La plus faible variabilité temporelle de la reconstruction jette quelques doutes quant à l’utilité de la reconstruction du SPEI 1600-1950 pour comparer les données SPEI natives les plus récentes avec les données de reconstruction historiques d’avant 1950. Il semble que la reconstruction, même si elle est par ailleurs valide, sous-estime considérablement la variabilité naturelle. Il s’agit d’un problème courant avec les reconstructions basées sur des proxys. Il en résulte que l’étendue des fluctuations au cours de l’ère SPEI instrumentale post-1950 est exagérée par rapport à la variabilité naturelle, de sorte que les fluctuations normales peuvent sembler inhabituelles.

Conclusion

MBF23 est un article très précieux lorsqu’il s’agit de décrire la variabilité des sécheresses estivales européennes depuis 1600. Cependant, ni son titre « Les isotopes des cernes européens indiquent un hydroclimat récent inhabituel » ni l’affirmation dans son résumé selon laquelle « les sécheresses estivales européennes récentes (2015-2018) sont très inhabituelles dans un contexte multiséculaire » ne sont justifiées par les données utilisées dans l’article.

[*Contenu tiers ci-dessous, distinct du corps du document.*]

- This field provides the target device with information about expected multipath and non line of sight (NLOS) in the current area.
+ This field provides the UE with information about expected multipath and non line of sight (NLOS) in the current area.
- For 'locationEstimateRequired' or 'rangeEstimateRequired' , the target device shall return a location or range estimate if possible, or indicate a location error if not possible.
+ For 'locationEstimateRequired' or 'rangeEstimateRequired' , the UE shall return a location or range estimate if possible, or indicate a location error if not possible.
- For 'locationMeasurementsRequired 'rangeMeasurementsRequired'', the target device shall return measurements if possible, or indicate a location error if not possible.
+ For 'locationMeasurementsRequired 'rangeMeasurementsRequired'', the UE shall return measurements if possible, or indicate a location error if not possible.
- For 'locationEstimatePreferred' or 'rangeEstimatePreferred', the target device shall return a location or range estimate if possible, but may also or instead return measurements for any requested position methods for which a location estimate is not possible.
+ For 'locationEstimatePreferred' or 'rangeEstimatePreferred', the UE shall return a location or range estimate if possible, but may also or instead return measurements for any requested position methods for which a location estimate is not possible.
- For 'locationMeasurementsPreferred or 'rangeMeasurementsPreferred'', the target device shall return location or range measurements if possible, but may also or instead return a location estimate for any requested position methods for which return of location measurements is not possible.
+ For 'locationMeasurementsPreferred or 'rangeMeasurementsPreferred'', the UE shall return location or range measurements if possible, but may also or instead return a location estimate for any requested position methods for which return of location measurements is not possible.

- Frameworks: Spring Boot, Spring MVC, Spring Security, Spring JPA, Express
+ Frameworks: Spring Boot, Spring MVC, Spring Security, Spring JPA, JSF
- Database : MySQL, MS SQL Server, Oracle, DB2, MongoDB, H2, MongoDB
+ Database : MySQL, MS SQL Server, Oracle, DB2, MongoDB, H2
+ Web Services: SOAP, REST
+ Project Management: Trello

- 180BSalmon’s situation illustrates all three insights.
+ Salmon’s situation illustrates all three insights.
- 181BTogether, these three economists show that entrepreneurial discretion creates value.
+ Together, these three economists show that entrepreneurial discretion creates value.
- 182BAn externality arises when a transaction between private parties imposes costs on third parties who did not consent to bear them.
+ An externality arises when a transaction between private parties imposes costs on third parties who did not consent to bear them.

La plus faible résolution temporelle et spatiale de la reconstruction avant 1950 par rapport au SPEI déterminé après 1950 jette un doute sur la pertinence de la comparaison de quelques années après 1950 aux valeurs historiques reconstruites.

MBF23 doit être corrigé et renommé car certaines conclusions clés, y compris l’affirmation principale dans son titre, ne sont pas étayées par une analyse statistique appropriée des valeurs SPEI produites par leur méthode de reconstruction.

Les récentes sécheresses, jusqu’en 2018 sont restées dans la plage de variabilité naturelle.